1. Loan Rate and Terms:
Mortgage loan rates and terms are typically defined by the loan type, credit score, and amount of the loan. The interest rate is the amount that borrowers pay to borrow the money and is expressed as a percentage of the principal loan amount. Annual Percentage Rates (APRs) include all of the fees associated with the loan. Origination fees are the upfront fees lenders charge to process the loan.
2. Terms of the Mortgage Loan:
The length of term and payment frequency and amount should all be outlined in the initial disclosure form. The term of a mortgage is usually 15, 20 or 30 years and borrowers will need to provide proof of income before signing for a loan so that lenders can be sure they will be able to make their payments on time.
3. Adjustable-Rate Features:
Some mortgages may have variable rates which means that interest rates can adjust over time based on market conditions.

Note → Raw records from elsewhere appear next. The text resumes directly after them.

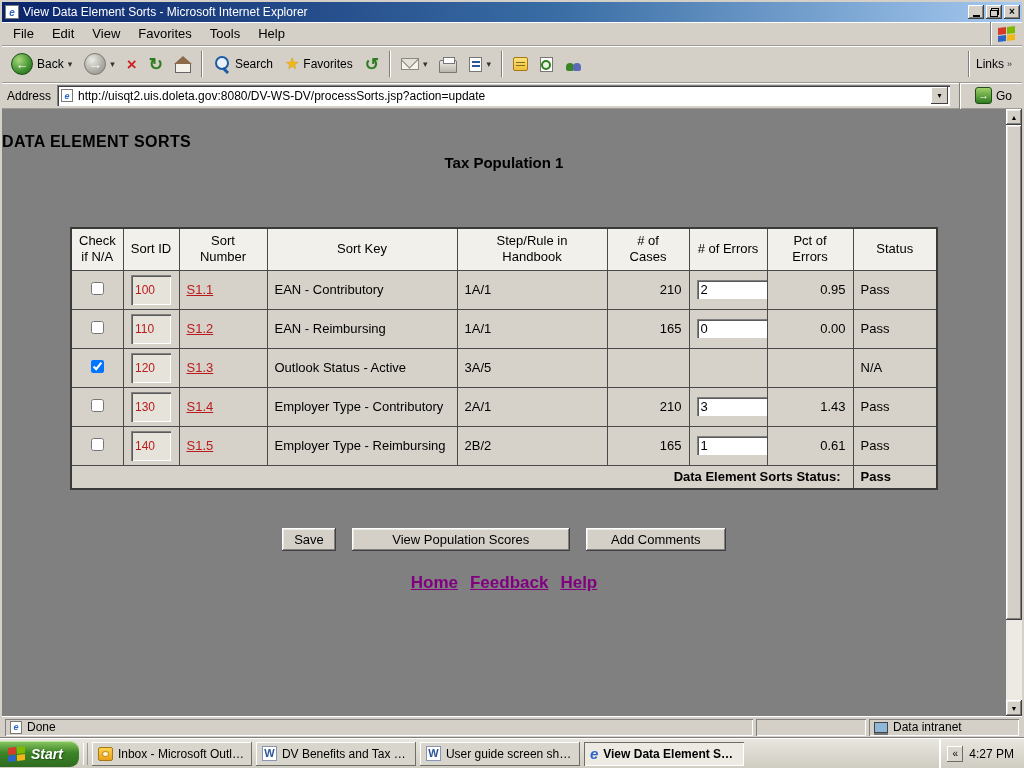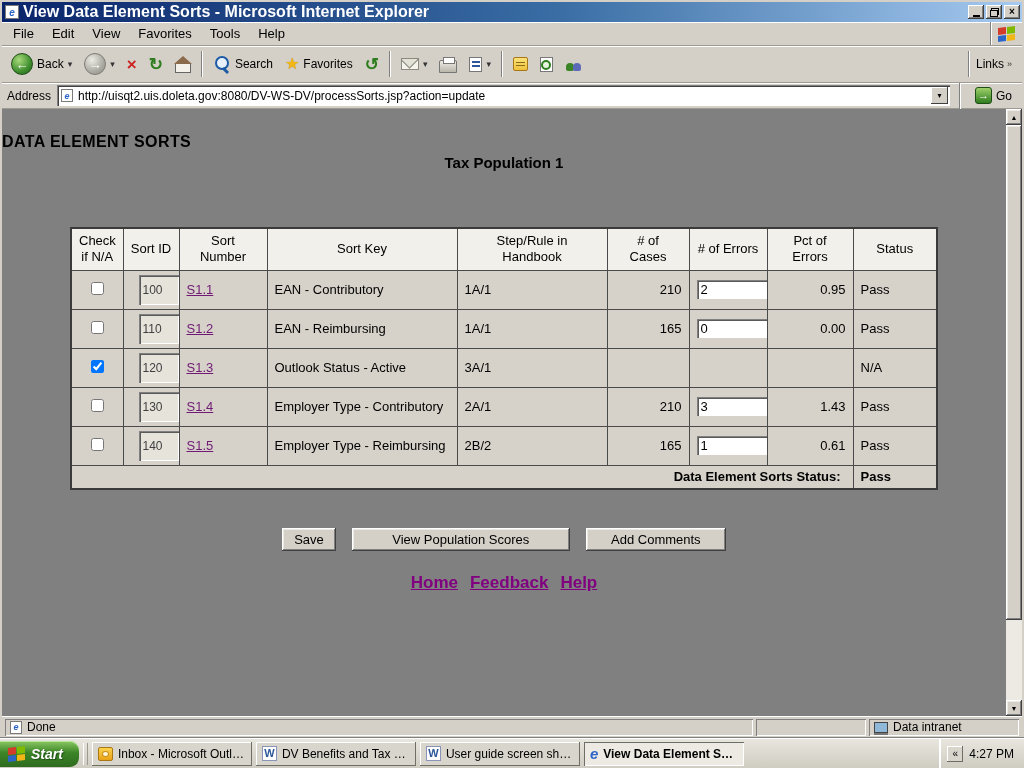--- a/index.html
+++ b/index.html
@@ -6,21 +6,21 @@
   * { margin:0; padding:0; box-sizing:border-box; }
   html,body { width:1024px; height:768px; }
   body { font-family:"Liberation Sans", sans-serif; background:#000; }
   .screen { width:1024px; height:768px; position:relative; overflow:hidden; background:#D4D0C8; display:flex; flex-direction:column; }
 
   
   .ie-window { height:738px; display:flex; flex-direction:column; background:#D4D0C8; padding:2px 2px 0 2px; border-bottom:1px solid #808080; }
 
   
   .titlebar { height:20px; background:linear-gradient(to right,#0A246A,#3A6EA5 55%,#A6CAF0); display:flex; align-items:center; padding:0 2px 0 3px; gap:4px; flex:0 0 auto; }
-  .title-text { flex:1; color:#fff; font-size:16px; font-weight:bold; white-space:nowrap; overflow:hidden; }
+  .title-text { flex:1; color:#fff; font-size:12px; font-weight:normal; white-space:nowrap; overflow:hidden; }
   .winbtns { display:flex; gap:2px; }
   .wbtn { width:16px; height:14px; background:#D4D0C8; box-shadow: inset -1px -1px 0 #404040, inset 1px 1px 0 #fff, inset -2px -2px 0 #808080; display:flex; align-items:center; justify-content:center; font-size:10px; font-weight:bold; color:#000; line-height:1; }
   .glyph-min { width:7px; height:2px; background:#000; margin-top:7px; }
   .glyph-restore { position:relative; width:9px; height:9px; }
   .glyph-restore::before { content:""; position:absolute; top:0; right:0; width:6px; height:5px; border:1px solid #000; }
   .glyph-restore::after  { content:""; position:absolute; bottom:0; left:0; width:6px; height:5px; border:1px solid #000; background:#D4D0C8; }
 
   .e-page { background:#fff; border:1px solid #7A7A7A; color:#2C64C8; font-weight:bold; font-style:italic; display:flex; align-items:center; justify-content:center; }
   .e-page.sm { width:14px; height:14px; font-size:10px; }
   .e-page.xs { width:12px; height:13px; font-size:9px; }
@@ -79,23 +79,23 @@
   .page { flex:1; background:#808080; overflow:hidden; color:#000; }
   .page-title { font-size:16px; font-weight:bold; margin-top:24px; letter-spacing:0.4px; }
   .page-subtitle { text-align:center; font-size:15px; font-weight:bold; margin-top:3px; }
 
   table.sorts { border-collapse:collapse; table-layout:fixed; width:866px; margin:56px auto 0; font-size:13px; background:#D6D2C9; border:2px solid #3A3A3A; }
   .sorts th, .sorts td { border:1px solid #4A4A4A; padding:4px 7px; vertical-align:middle; }
   .sorts th { background:#F1F0EB; font-weight:normal; text-align:center; white-space:pre-line; height:42px; line-height:1.25; }
   .sorts td { height:32px; }
   .c-center { text-align:center; }
   .c-right  { text-align:right; }
-  .sort-link { color:#701a75; }
-  .sortid-input { width:40px; height:18px; border:none; outline:none; background:#E6E3DB; color:#404040; font-size:12px; font-family:inherit; padding:15px 4px;
-    box-shadow: inset 1px 1px 0 #808080, inset 2px 2px 0 #5A5A5A, inset -1px -1px 0 #fff; margin-left: 8px; }
+  .sort-link { color:#b91c1c; }
+  .sortid-input { width:40px; height:18px; border:none; outline:none; background:#E6E3DB; color:#b91c1c; font-size:12px; font-family:inherit; padding:15px 4px;
+    box-shadow: inset 1px 1px 0 #808080, inset 2px 2px 0 #5A5A5A, inset -1px -1px 0 #fff; }
   .errors-input { width:70px; height:19px; border:none; outline:none; background:#fff; color:#000; font-size:13px; font-family:inherit; padding:1px 4px;
     box-shadow: inset 1px 1px 0 #808080, inset 2px 2px 0 #5A5A5A, inset -1px -1px 0 #fff; }
   .footer-row td { font-weight:bold; height:24px; padding:2px 7px; }
   .footer-label { text-align:right; padding-right:12px !important; }
 
   .btn-row { display:flex; justify-content:center; align-items:center; gap:16px; margin-top:38px; }
   .win-btn { font-family:inherit; font-size:13px; color:#000; background:#D4D0C8; border:none; height:23px; padding:2px 12px;
     box-shadow: inset -1px -1px 0 #404040, inset 1px 1px 0 #fff, inset -2px -2px 0 #808080, inset 2px 2px 0 #ECEAE4; }
   .btn-save { min-width:46px; } .btn-scores { min-width:218px;text-align:center; } .btn-comments { min-width:140px; }
 
@@ -301,21 +301,21 @@
               <td class="c-right">165</td>
               <td><input type="text" class="errors-input" value="0" style=""></td>
               <td class="c-right">0.00</td>
               <td>Pass</td>
             </tr>
             <tr>
               <td class="c-center"><input type="checkbox" checked="" style=""></td>
               <td class="c-center"><input type="text" class="sortid-input" value="120" style=""></td>
               <td><a href="#" class="sort-link">S1.3</a></td>
               <td>Outlook Status - Active</td>
-              <td>3A/1</td>
+              <td>3A/5</td>
               <td class="c-right"></td>
               <td></td>
               <td class="c-right"></td>
               <td>N/A</td>
             </tr>
             <tr>
               <td class="c-center"><input type="checkbox" style=""></td>
               <td class="c-center"><input type="text" class="sortid-input" value="130" style=""></td>
               <td><a href="#" class="sort-link">S1.4</a></td>
               <td>Employer Type - Contributory</td>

This should be included in the initial disclosures so that buyers understand what kind of rate changes they could encounter over time with their loan.
4. Prepayment Penalty Information:
Some lenders may charge a penalty if the loan is paid off early by the borrower. This should be included in the initial disclosures so that buyers understand any associated costs for paying off their loan before it reaches maturity.
5. Payment Options:
Mortgage payments can be set up to occur automatically each month or bi-weekly, depending on what works best for the borrower’s budget. The initial disclosure should include details about how payments will be made and how much will need to be paid each month or bi-weekly.
6. Insurance Requirements:
Homeowners' insurance typically must be purchased when taking out a mortgage loan, and this should also be included in the initial disclosure form. Buyers should understand the amount of insurance they will need to purchase and any other requirements that may be necessary.
7. Escrow Account Disclosure:
If an escrow account is required, then this should also be included in the initial disclosures so that buyers understand what their responsibilities are with regard to paying taxes and insurance premiums on time.
8. Any Other Requirements Based on Loan Type:
Depending on the type of loan being offered, there may be additional requirements that must be met before closing. These should all be included in the initial disclosure form to ensure that buyers have a full understanding of everything they are agreeing to with the loan.
9. Additional Documents or Disclosures That Must Be Signed Prior to Closing:
In addition to the initial disclosure form, there may be other documents that must be signed before closing on a mortgage loan. These should all be outlined in the initial disclosures so that buyers know exactly what will be required of them at closing.
10. Final Loan Terms, Including Closing Costs and Other Fees:
The final loan terms should be included in the initial disclosure form, including all closing costs and other fees associated with the loan. This provides buyers with a clear understanding of the total cost of their mortgage loan so that they can make an informed decision when signing for it.